**Exercise requirements**
Each record below must come back exactly as written; its pictures must not.

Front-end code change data

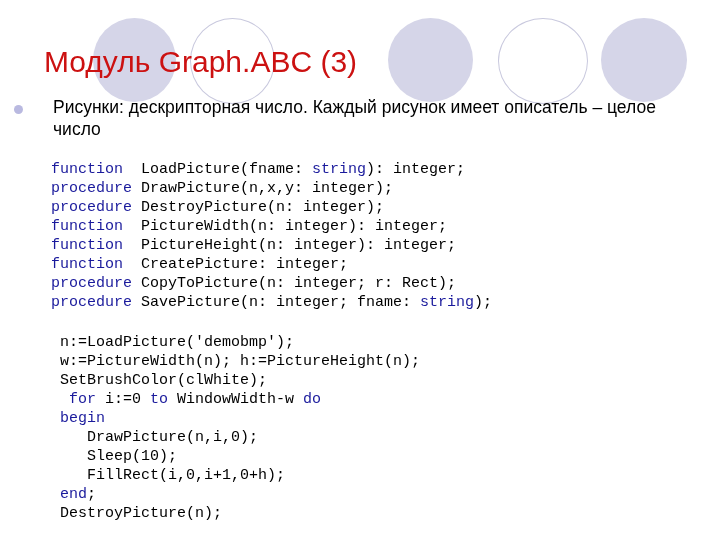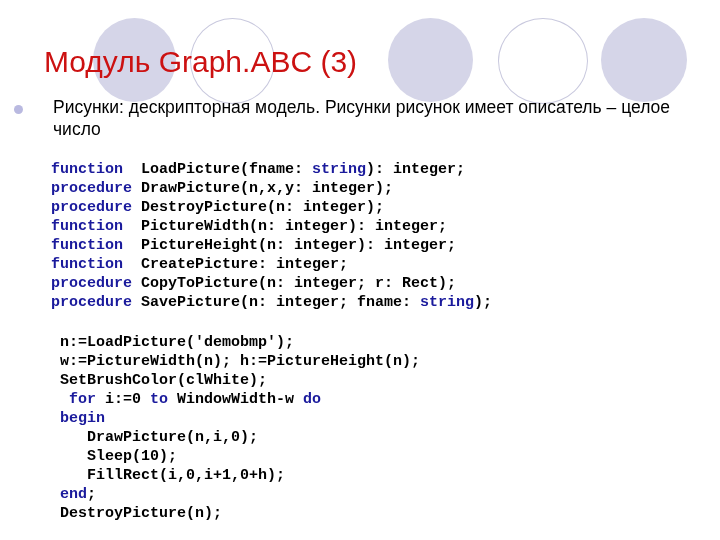--- a/index.html
+++ b/index.html
@@ -76,21 +76,21 @@
   }
 
   
   .code {
     position: absolute;
     font-family: "Liberation Mono", "DejaVu Sans Mono", monospace;
     font-size: 15px;
     line-height: 19px;
     color: #000000;
     white-space: pre;
-    font-weight: bold;
+    font-weight: normal;
   }
   #code-api {
     left: 51px;
     top: 160px;
   }
   #code-example {
     left: 60px;
     top: 333px;
   }
   .kw {
@@ -107,19 +107,19 @@
       <div class="deco-ell deco-outline" style="left: 190px; top: 18px; width: 83px; height: 84px; border-color: rgb(201, 201, 222);"></div>
       <div class="deco-ell deco-fill" style="left: 388px; top: 18px; width: 85px; height: 84px; background: rgb(213, 213, 232);"></div>
       <div class="deco-ell deco-outline" style="left: 498px; top: 18px; width: 88px; height: 84px; border-color: rgb(201, 201, 222);"></div>
       <div class="deco-ell deco-fill" style="left: 601px; top: 18px; width: 86px; height: 84px; background: rgb(213, 213, 232);"></div>
     </div>
 
   <div id="title">Модуль Graph.ABC (3)</div>
 
   <div id="bullet-row">
     <span id="bullet-marker"></span>
-    <span id="bullet-text">Рисунки: дескрипторная модель. Рисунки рисунок имеет описатель – целое число</span>
+    <span id="bullet-text">Рисунки: дескрипторная число. Каждый рисунок имеет описатель – целое число</span>
   </div>
 
   <div id="code-api" class="code"><div><span class="kw" style="color: rgb(26, 26, 156);">function </span><span style="color: rgb(0, 0, 0);"> LoadPicture(fname: </span><span class="kw" style="color: rgb(26, 26, 156);">string</span><span style="color: rgb(0, 0, 0);">): integer;</span></div><div><span class="kw" style="color: rgb(26, 26, 156);">procedure</span><span style="color: rgb(0, 0, 0);"> DrawPicture(n,x,y: integer);</span></div><div><span class="kw" style="color: rgb(26, 26, 156);">procedure</span><span style="color: rgb(0, 0, 0);"> DestroyPicture(n: integer);</span></div><div><span class="kw" style="color: rgb(26, 26, 156);">function </span><span style="color: rgb(0, 0, 0);"> PictureWidth(n: integer): integer;</span></div><div><span class="kw" style="color: rgb(26, 26, 156);">function </span><span style="color: rgb(0, 0, 0);"> PictureHeight(n: integer): integer;</span></div><div><span class="kw" style="color: rgb(26, 26, 156);">function </span><span style="color: rgb(0, 0, 0);"> CreatePicture: integer;</span></div><div><span class="kw" style="color: rgb(26, 26, 156);">procedure</span><span style="color: rgb(0, 0, 0);"> CopyToPicture(n: integer; r: Rect);</span></div><div><span class="kw" style="color: rgb(26, 26, 156);">procedure</span><span style="color: rgb(0, 0, 0);"> SavePicture(n: integer; fname: </span><span class="kw" style="color: rgb(26, 26, 156);">string</span><span style="color: rgb(0, 0, 0);">);</span></div></div>
   <div id="code-example" class="code"><div><span style="color: rgb(0, 0, 0);">n:=LoadPicture('demobmp');</span></div><div><span style="color: rgb(0, 0, 0);">w:=PictureWidth(n); h:=PictureHeight(n);</span></div><div><span style="color: rgb(0, 0, 0);">SetBrushColor(clWhite);</span></div><div><span style="color: rgb(0, 0, 0);"> </span><span class="kw" style="color: rgb(26, 26, 156);">for</span><span style="color: rgb(0, 0, 0);"> i:=0 </span><span class="kw" style="color: rgb(26, 26, 156);">to</span><span style="color: rgb(0, 0, 0);"> WindowWidth-w </span><span class="kw" style="color: rgb(26, 26, 156);">do</span></div><div><span class="kw" style="color: rgb(26, 26, 156);">begin</span></div><div><span style="color: rgb(0, 0, 0);">   DrawPicture(n,i,0);</span></div><div><span style="color: rgb(0, 0, 0);">   Sleep(10);</span></div><div><span style="color: rgb(0, 0, 0);">   FillRect(i,0,i+1,0+h);</span></div><div><span class="kw" style="color: rgb(26, 26, 156);">end</span><span style="color: rgb(0, 0, 0);">;</span></div><div><span style="color: rgb(0, 0, 0);">DestroyPicture(n);</span></div></div>
 
 </div>
 
 </body></html>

**Response for this exercise**
--- a/index.html
+++ b/index.html
@@ -76,21 +76,21 @@
   }
 
   
   .code {
     position: absolute;
     font-family: "Liberation Mono", "DejaVu Sans Mono", monospace;
     font-size: 15px;
     line-height: 19px;
     color: #000000;
     white-space: pre;
-    font-weight: bold;
+    font-weight: normal;
   }
   #code-api {
     left: 51px;
     top: 160px;
   }
   #code-example {
     left: 60px;
     top: 333px;
   }
   .kw {
@@ -107,19 +107,19 @@
       <div class="deco-ell deco-outline" style="left: 190px; top: 18px; width: 83px; height: 84px; border-color: rgb(201, 201, 222);"></div>
       <div class="deco-ell deco-fill" style="left: 388px; top: 18px; width: 85px; height: 84px; background: rgb(213, 213, 232);"></div>
       <div class="deco-ell deco-outline" style="left: 498px; top: 18px; width: 88px; height: 84px; border-color: rgb(201, 201, 222);"></div>
       <div class="deco-ell deco-fill" style="left: 601px; top: 18px; width: 86px; height: 84px; background: rgb(213, 213, 232);"></div>
     </div>
 
   <div id="title">Модуль Graph.ABC (3)</div>
 
   <div id="bullet-row">
     <span id="bullet-marker"></span>
-    <span id="bullet-text">Рисунки: дескрипторная модель. Рисунки рисунок имеет описатель – целое число</span>
+    <span id="bullet-text">Рисунки: дескрипторная число. Каждый рисунок имеет описатель – целое число</span>
   </div>
 
   <div id="code-api" class="code"><div><span class="kw" style="color: rgb(26, 26, 156);">function </span><span style="color: rgb(0, 0, 0);"> LoadPicture(fname: </span><span class="kw" style="color: rgb(26, 26, 156);">string</span><span style="color: rgb(0, 0, 0);">): integer;</span></div><div><span class="kw" style="color: rgb(26, 26, 156);">procedure</span><span style="color: rgb(0, 0, 0);"> DrawPicture(n,x,y: integer);</span></div><div><span class="kw" style="color: rgb(26, 26, 156);">procedure</span><span style="color: rgb(0, 0, 0);"> DestroyPicture(n: integer);</span></div><div><span class="kw" style="color: rgb(26, 26, 156);">function </span><span style="color: rgb(0, 0, 0);"> PictureWidth(n: integer): integer;</span></div><div><span class="kw" style="color: rgb(26, 26, 156);">function </span><span style="color: rgb(0, 0, 0);"> PictureHeight(n: integer): integer;</span></div><div><span class="kw" style="color: rgb(26, 26, 156);">function </span><span style="color: rgb(0, 0, 0);"> CreatePicture: integer;</span></div><div><span class="kw" style="color: rgb(26, 26, 156);">procedure</span><span style="color: rgb(0, 0, 0);"> CopyToPicture(n: integer; r: Rect);</span></div><div><span class="kw" style="color: rgb(26, 26, 156);">procedure</span><span style="color: rgb(0, 0, 0);"> SavePicture(n: integer; fname: </span><span class="kw" style="color: rgb(26, 26, 156);">string</span><span style="color: rgb(0, 0, 0);">);</span></div></div>
   <div id="code-example" class="code"><div><span style="color: rgb(0, 0, 0);">n:=LoadPicture('demobmp');</span></div><div><span style="color: rgb(0, 0, 0);">w:=PictureWidth(n); h:=PictureHeight(n);</span></div><div><span style="color: rgb(0, 0, 0);">SetBrushColor(clWhite);</span></div><div><span style="color: rgb(0, 0, 0);"> </span><span class="kw" style="color: rgb(26, 26, 156);">for</span><span style="color: rgb(0, 0, 0);"> i:=0 </span><span class="kw" style="color: rgb(26, 26, 156);">to</span><span style="color: rgb(0, 0, 0);"> WindowWidth-w </span><span class="kw" style="color: rgb(26, 26, 156);">do</span></div><div><span class="kw" style="color: rgb(26, 26, 156);">begin</span></div><div><span style="color: rgb(0, 0, 0);">   DrawPicture(n,i,0);</span></div><div><span style="color: rgb(0, 0, 0);">   Sleep(10);</span></div><div><span style="color: rgb(0, 0, 0);">   FillRect(i,0,i+1,0+h);</span></div><div><span class="kw" style="color: rgb(26, 26, 156);">end</span><span style="color: rgb(0, 0, 0);">;</span></div><div><span style="color: rgb(0, 0, 0);">DestroyPicture(n);</span></div></div>
 
 </div>
 
 </body></html>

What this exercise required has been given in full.